Satana sapeva che Gesù era l’Uomo-Dio?

Pubblicato 2017/09/13
Autore: Redazione

Nell'episodio della tentazione nel deserto, il demonio sembrava riconoscere in Gesù il Figlio di Dio fatto uomo, poiché Gli disse: "Se sei Figlio di Dio, dì che questi sassi diventino pane" (Mt 4,3).

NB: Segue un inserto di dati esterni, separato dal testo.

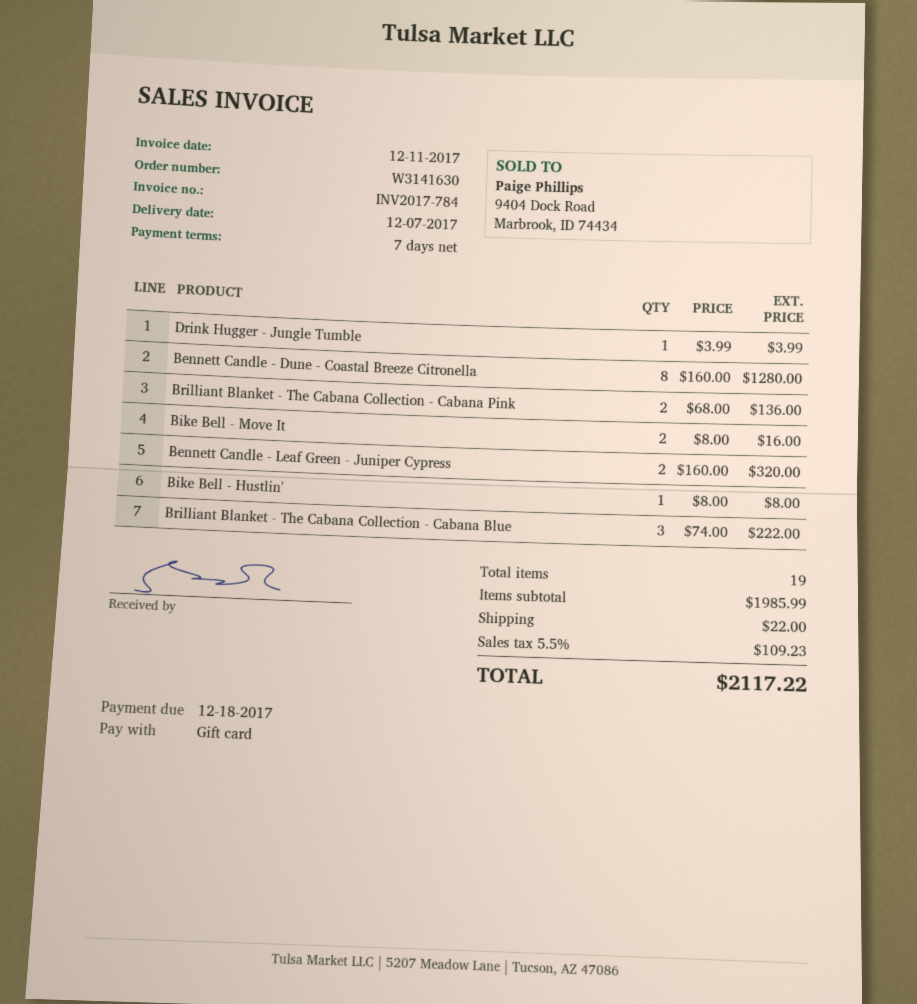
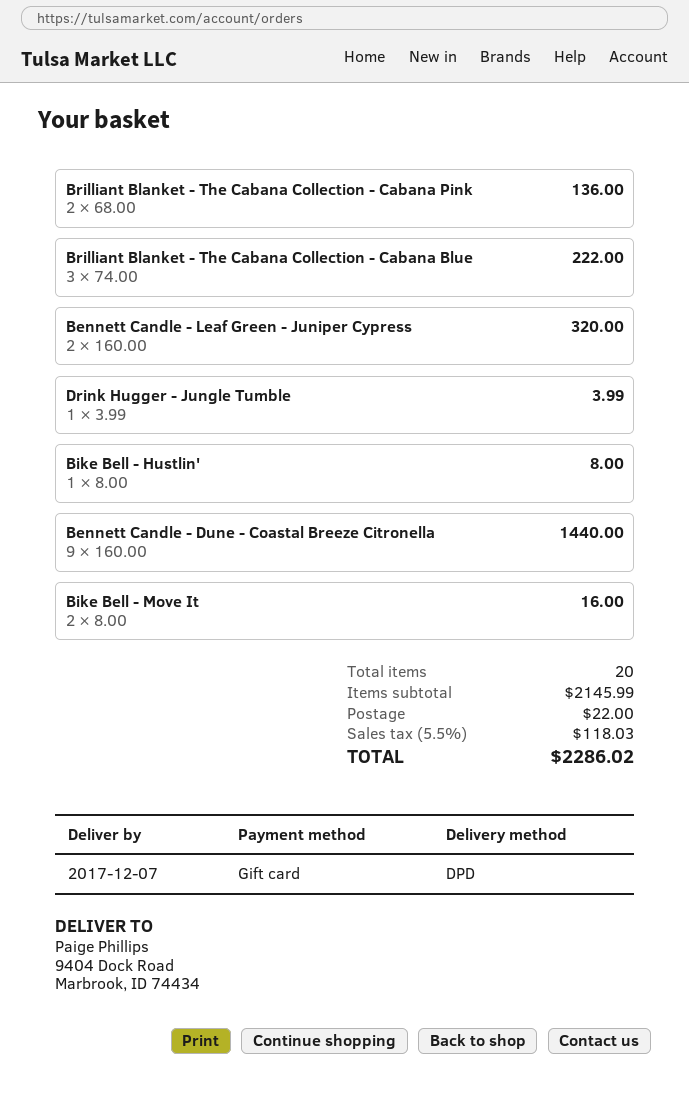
Bennett Candle - Dune - Coastal Breeze Citronella: 8 x 160.00 = 1280.00 -> 9 x 160.00 = 1440.00
total quantity: 19 -> 20
subtotal: 1985.99 -> 2145.99
tax: 5.5% = 109.23 -> 5.5% = 118.03
total: 2117.22 -> 2286.02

Se il demonio avesse avuto perfetta nozione che Gesù era figlio di Dio fatto uomo, avrebbe cercato un mezzo di evitare la sua morte sulla croce, affinché il genere umano non fosse redento. Dunque, egli aveva elementi concreti per concludere che Gesù era il Redentore promesso. Perché, allora, istigò i pontefici e farisei a condannarLo e ad esigere la sua crucifissione? La questione fu trattata in forma magistrale dalla rinomata rivista francese "L'Ami du Clergé" dell'anno 1923 (pagg. 285-86).

Nell'episodio della tentazione nel deserto, il demonio sembrava riconoscere in Gesù il Figlio di Dio fatto uomo, poiché Gli disse: "Se sei Figlio di Dio, dì che questi sassi diventino pane" (Mt 4,3). E poco dopo: "Se sei Figlio di Dio, gettati giù, poiché sta scritto..."(Mt 4, 6). In altri pasi della Sacra Scrittura, egli fa, per bocca dei suoi posseduti, affermazioni categoriche: "Che vuoi da me, Gesù, Figlio del Dio Altissimo?" (Lc 8,28). "Tu sei il Figlio di Dio!" (Mc 3, 11). "So chi sei: il Santo di Dio!" (Mc 1, 24).

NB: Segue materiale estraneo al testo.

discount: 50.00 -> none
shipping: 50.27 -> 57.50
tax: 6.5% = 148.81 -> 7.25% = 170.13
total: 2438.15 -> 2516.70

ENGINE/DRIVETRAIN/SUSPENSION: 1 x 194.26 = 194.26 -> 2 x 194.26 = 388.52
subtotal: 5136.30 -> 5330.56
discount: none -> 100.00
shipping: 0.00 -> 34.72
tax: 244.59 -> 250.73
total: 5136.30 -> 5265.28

Qual è allora il significato esatto del titolo di "Figlio di Dio", dato a Gesù dal demonio? Secondo quanto spiegano alcuni esegeti, non è possibile sapere con certezza se satana, chiamando Gesù "Figlio di Dio", aveva perfetta conoscenza della sua natura divina, o se aveva solo l'intuizione di una natura più o meno sovrumana la cui relazione con la Divinità rimaneva ancora molto oscura. Visto. Dunque, che non troviamo nella Esegesi la soluzione precisa del problema, cercheremo nella Teologia.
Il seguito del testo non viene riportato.